Very very unsatisfactory.

Nah, too much work. Figured it out from the thumbnail.
Right triangle: sides 2 and r, hypotenuse 1+r. r=3/2.
Then finally 9/4 pi for a circle and 9/8 pi for a semicircle.
✨Magic!✨

2 other way easier method.
Rafiq's classes

Let's find the area:
.
..
...
....
.....
ADC is a tangent to the circle, so we can apply the tangent-secant theorem. With r being the radius of the semicircle we obtain:
CD² = CE*BC = CE*(CE + OB + OE) = CE*(CE + r + r) = CE*(CE + 2*r)
CD²/CE = CE + 2*r
CD²/CE − CE = 2*r
⇒ r = (CD²/CE − CE)/2 = (2²/1 − 1)/2 = (4 − 1)/2 = 3/2
Let's check this result.
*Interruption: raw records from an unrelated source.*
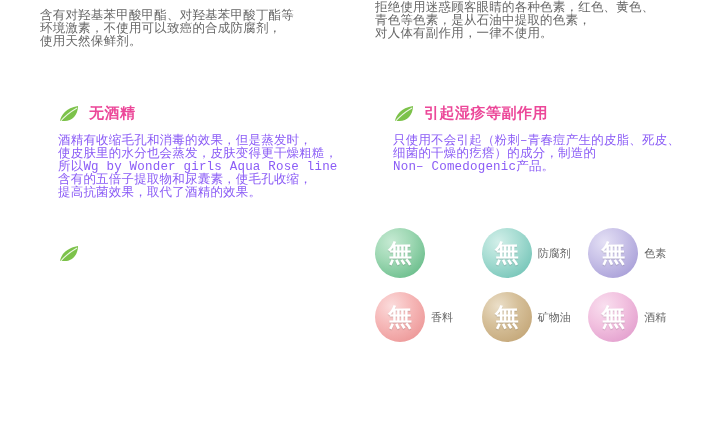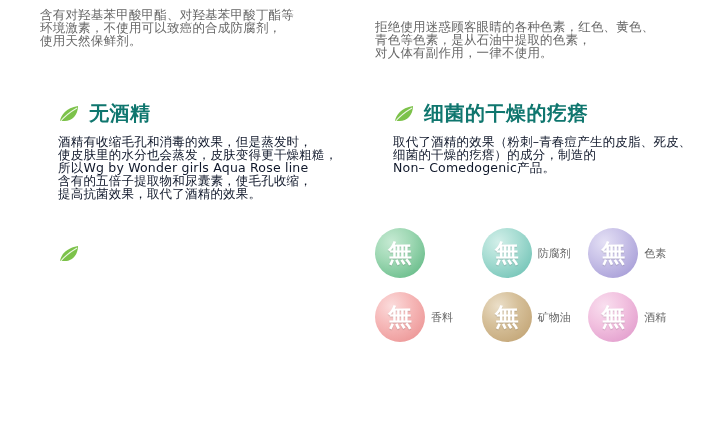--- a/index.html
+++ b/index.html
@@ -27,21 +27,22 @@
   .col-right { left: 375px; width: 330px; }
 
   .para {
     font-size: 12.5px;
     line-height: 13px;
     color: #666666;
     white-space: pre-line;
     letter-spacing: 0.2px;
   }
   .para-green {
-    color: #0f172a;
+    color: #8b5cf6;
+    font-family: Liberation Mono, monospace;
   }
   .intro {
     position: absolute;
     top: 8px;
   }
 
   .section {
     position: absolute;
   }
   .section-head {
@@ -52,23 +53,23 @@
   }
   .leaf-icon {
     width: 22px;
     height: 20px;
     margin-right: 9px;
     flex: 0 0 auto;
     position: relative;
     top: 1px;
   }
   .section-title {
-    font-size: 20px;
+    font-size: 15px;
     font-weight: bold;
-    color: #0f766e;
+    color: #ec4899;
     letter-spacing: 0.5px;
   }
 
   
   .badges {
     position: absolute;
     left: 375px;
     top: 228px;
     width: 320px;
   }
@@ -138,35 +139,35 @@
             <path d="M2 18 C6 13 12 8 19 4" stroke="#ffffff" stroke-width="1.1" fill="none" opacity="0.85"></path>
           </svg>
         </span>
       </div>
     </div>
 
   </div>
 
   <div class="col col-right">
 
-    <div class="para intro" style="left:0; top:20px; width:330px;">拒绝使用迷惑顾客眼睛的各种色素，红色、黄色、
+    <div class="para intro" style="left:0; top:0; width:330px;">拒绝使用迷惑顾客眼睛的各种色素，红色、黄色、
 青色等色素，是从石油中提取的色素，
 对人体有副作用，一律不使用。</div>
 
     <div class="section" style="top:100px; left:18px; width:312px;">
       <div class="section-head">
         <span class="leaf-icon">
           <svg viewBox="0 0 22 20" width="22" height="20" aria-hidden="true">
             <path d="M2 17 C3 11 8 4 20 2 C20 12 13 18 5 17 Z" fill="#7cc24a"></path>
             <path d="M2 18 C6 13 12 8 19 4" stroke="#ffffff" stroke-width="1.1" fill="none" opacity="0.85"></path>
           </svg>
         </span>
-        <span class="section-title">细菌的干燥的疙瘩</span>
-      </div>
-      <div class="para para-green">取代了酒精的效果（粉刺–青春痘产生的皮脂、死皮、
+        <span class="section-title">引起湿疹等副作用</span>
+      </div>
+      <div class="para para-green">只使用不会引起（粉刺–青春痘产生的皮脂、死皮、
 细菌的干燥的疙瘩）的成分，制造的
 Non– Comedogenic产品。</div>
     </div>
 
   </div>
 
   <div class="badges">
 
     <div class="badge-row">
       <div class="badge-cell">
Since AB and ADC are tangents to the semicircle, according to the two tangent theorem we know that AB=AD. AB is a tangent to the semicircle, so we know that ∠ABC=90°. Therefore ABC is a right triangle and we can apply the Pythagorean theorem:
BC = CE + 2*r = 1 + 2*(3/2) = 4
AC² = AB² + BC²
(AD + CD)² = AD² + BC²
AD² + 2*CD*AD + CD² = AD² + BC²
2*CD*AD = BC² − CD²
⇒ AB = AD = (BC² − CD²)/(2*CD) = (4² − 2²)/(2*2) = (16 − 4)/4 = 12/4 = 3
⇒ AC = AD + CD = 3 + 2 = 5
We obtain that ABC is a 3-4-5 right triangle. The triangle OCD should also be a right triangle and similar to ABC:
CD = 2
OD = r = 3/2
OC = OE + CE = r + CE = 3/2 + 1 = 5/2
OD:CD:OC = (3/2):2:(5/2) = 3:4:5 ✅
Everything seems to be all right. So we can finally calculate the area of the semicircle:
A(semicircle) = πr²/2 = π*(3/2)²/2 = 9π/8
Best regards from Germany

MY RESOLUTION PROPOSAL :
01) Radius = R lin un
02) OD^2 + DC^2 = OC^2. Note that OC = (R + 1) lin un.
03) R^2 + 4 = (R + 1)^2
04) R^2 + 4 = R^2 + 2R + 1 ; 2R = 3 ; R = 3/2 lin un
05) Seemi Circle Area = (Pi * R^2) / 2
06) SCA = (9*Pi/4) / 2
07) SCA = 9Pi/8 sq un
Therefore,
MY BEST ANSWER :
The Semicircle Area is equal to (9Pi/8) Square Units. Or Semicircle are is equal to approx. 3,5 Square Units.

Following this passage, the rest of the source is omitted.